בשלח

Dans la Chira, il est écrit : « Sous verohevo rama bayam » – « Le cheval et son cavalier, Il les a précipités dans la mer. » Selon le remez, cette expression fait allusion à deux conceptions erronées du rapport entre l’homme et son destin, qu’Hachem a anéanties lors de Kriat Yam Souf. Le cheval représente ceux qui pensent, à l’image d’un destrier soumis à son cavalier, que l’être humain n’est qu’un être dirigé par une force supérieure, dépourvu de libre arbitre (une vision associée à Ichmaël).
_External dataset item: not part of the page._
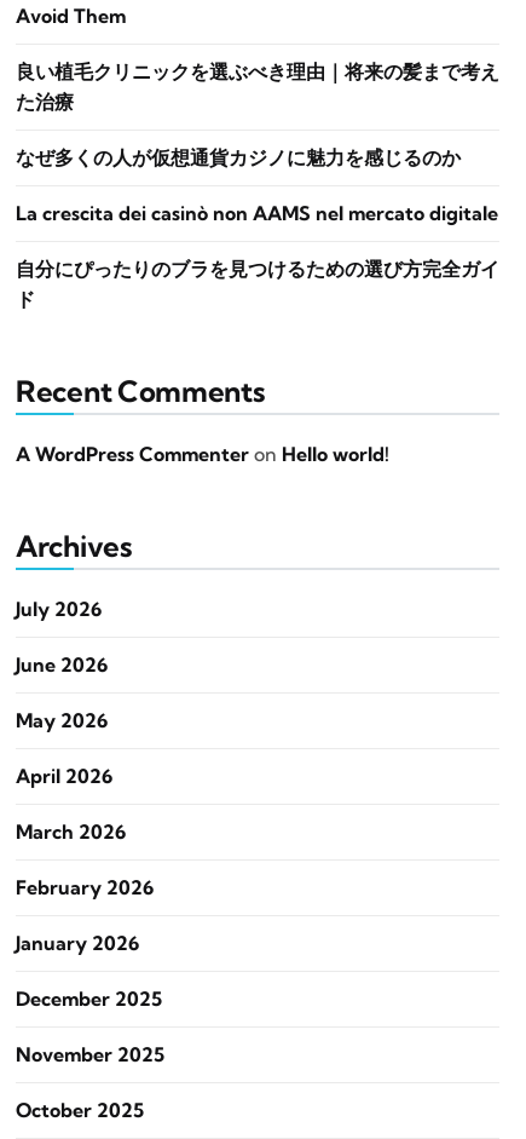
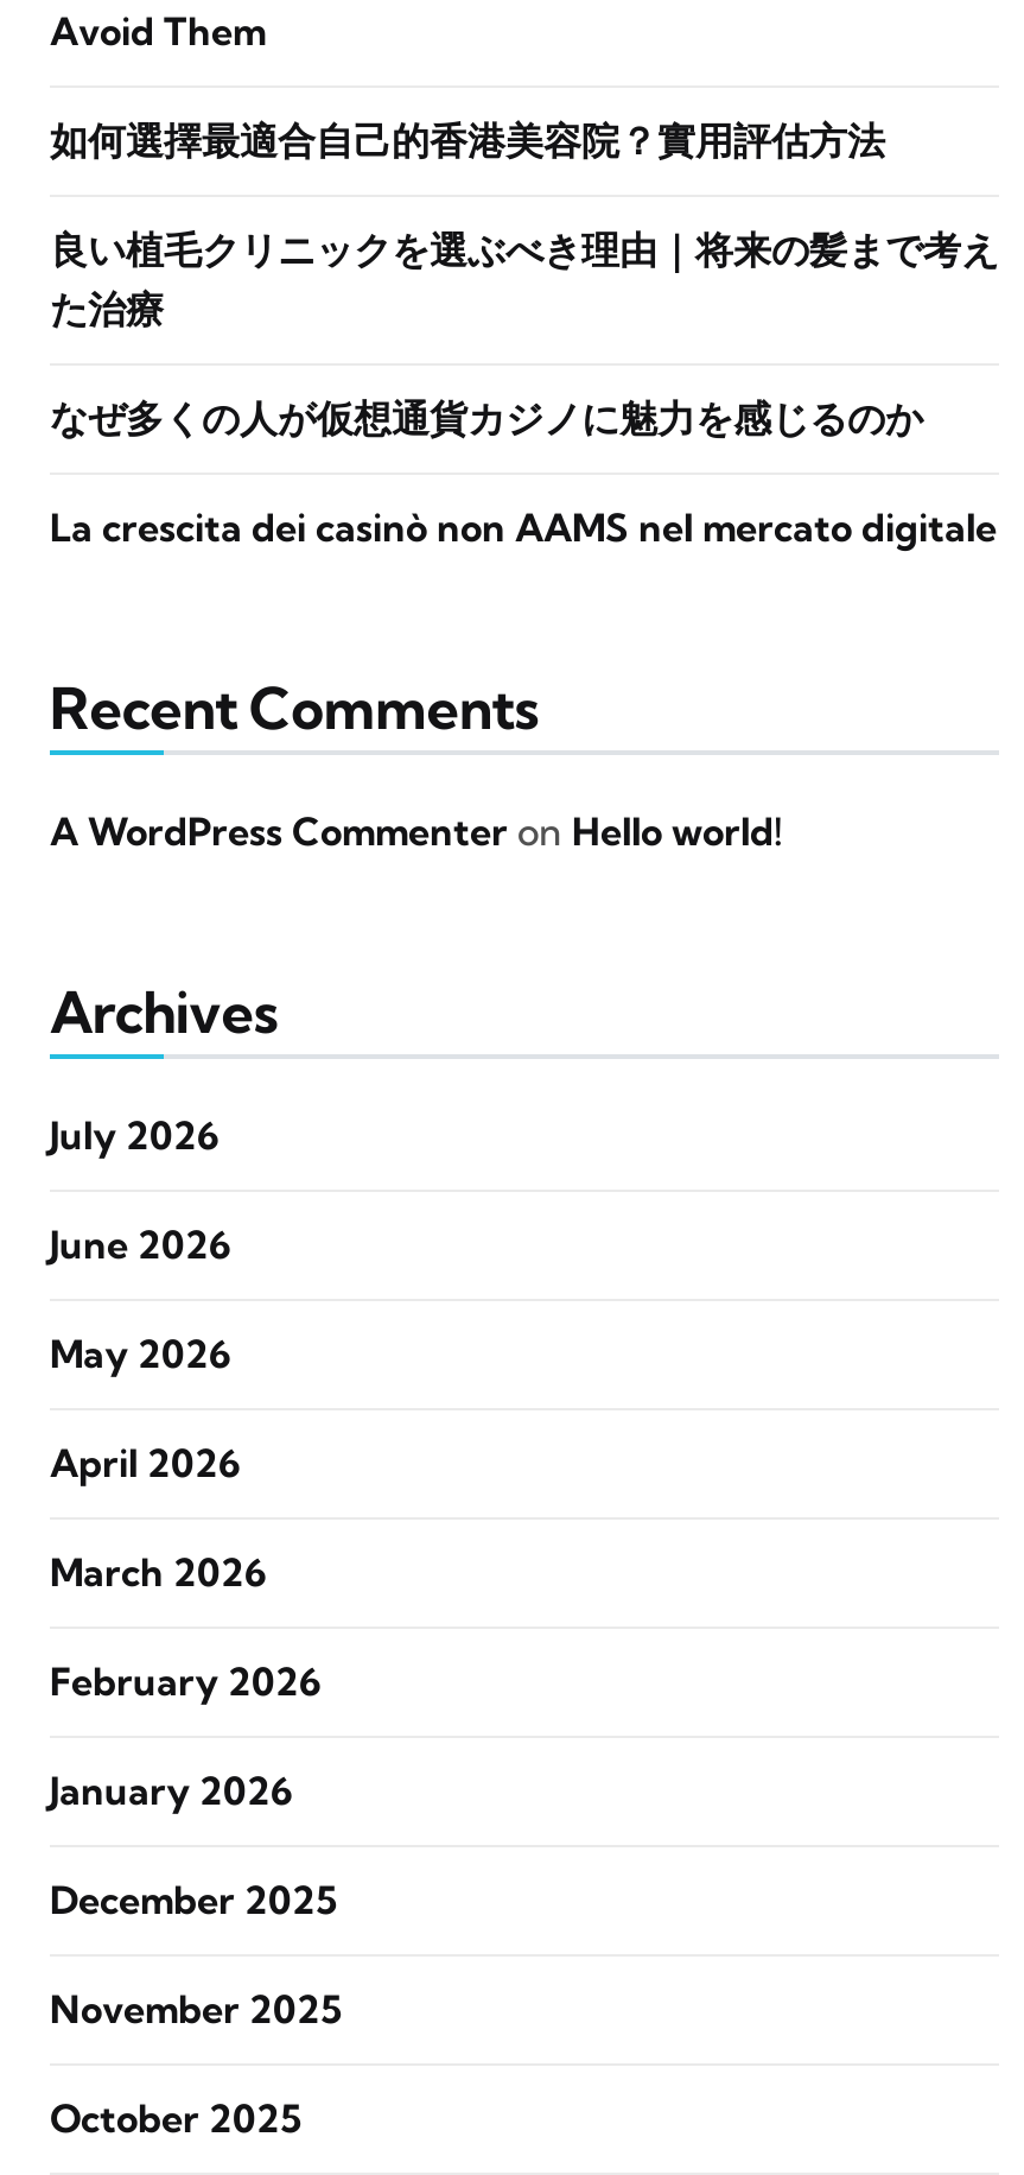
none -> [50,116,885,164] 如何選擇最適合自己的香港美容院？實用評估方法
moved [16,59,499,225] -> [50,226,999,551]: 良い植毛クリニックを選ぶべき理由｜将来の髪まで考え | た治療 | なぜ多くの人が仮想通貨カジノに魅力を感じるのか | La crescita dei casinò non AAMS nel mercato digitale
[16,257,499,311] 自分にぴったりのブラを見つけるための選び方完全ガイ | ド -> none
À l’inverse, le cavalier incarne l’idéologie selon laquelle l’homme serait le seul maître de son destin et de l’univers (conception attribuée à Édom). Or, lors du miracle de l’ouverture de la mer, Hachem a démontré que, bien qu’Il ait laissé aux Égyptiens la liberté de se rebeller jusqu’au dernier instant – affirmant ainsi l’existence du libre arbitre –, c’est in fine Son projet divin qui s’accomplit, à travers la délivrance des Bnei Israël et leur sortie d’Égypte.

Ces deux notions – d’un côté, le libre arbitre, et de l’autre, l’omnipotence et l’omniscience divine – peuvent sembler contradictoires à première vue. Pourtant, elles se rejoignent et se concilient à travers notre émouna (et, à un niveau plus élevé, par une compréhension plus profonde, bien que ce ne soit pas notre sujet ici). Il nous revient alors de jongler intelligemment entre ces deux principes dans notre vie quotidienne : croire en notre libre arbitre afin de nous responsabiliser et toujours faire les meilleurs choix, tout en ayant une foi absolue en la providence divine, qui guide le monde selon Son dessein. Ainsi, nous avançons avec confiance, sachant que chaque étape de notre existence s’inscrit dans le grand projet d’Hakadoch Baroukh Hou.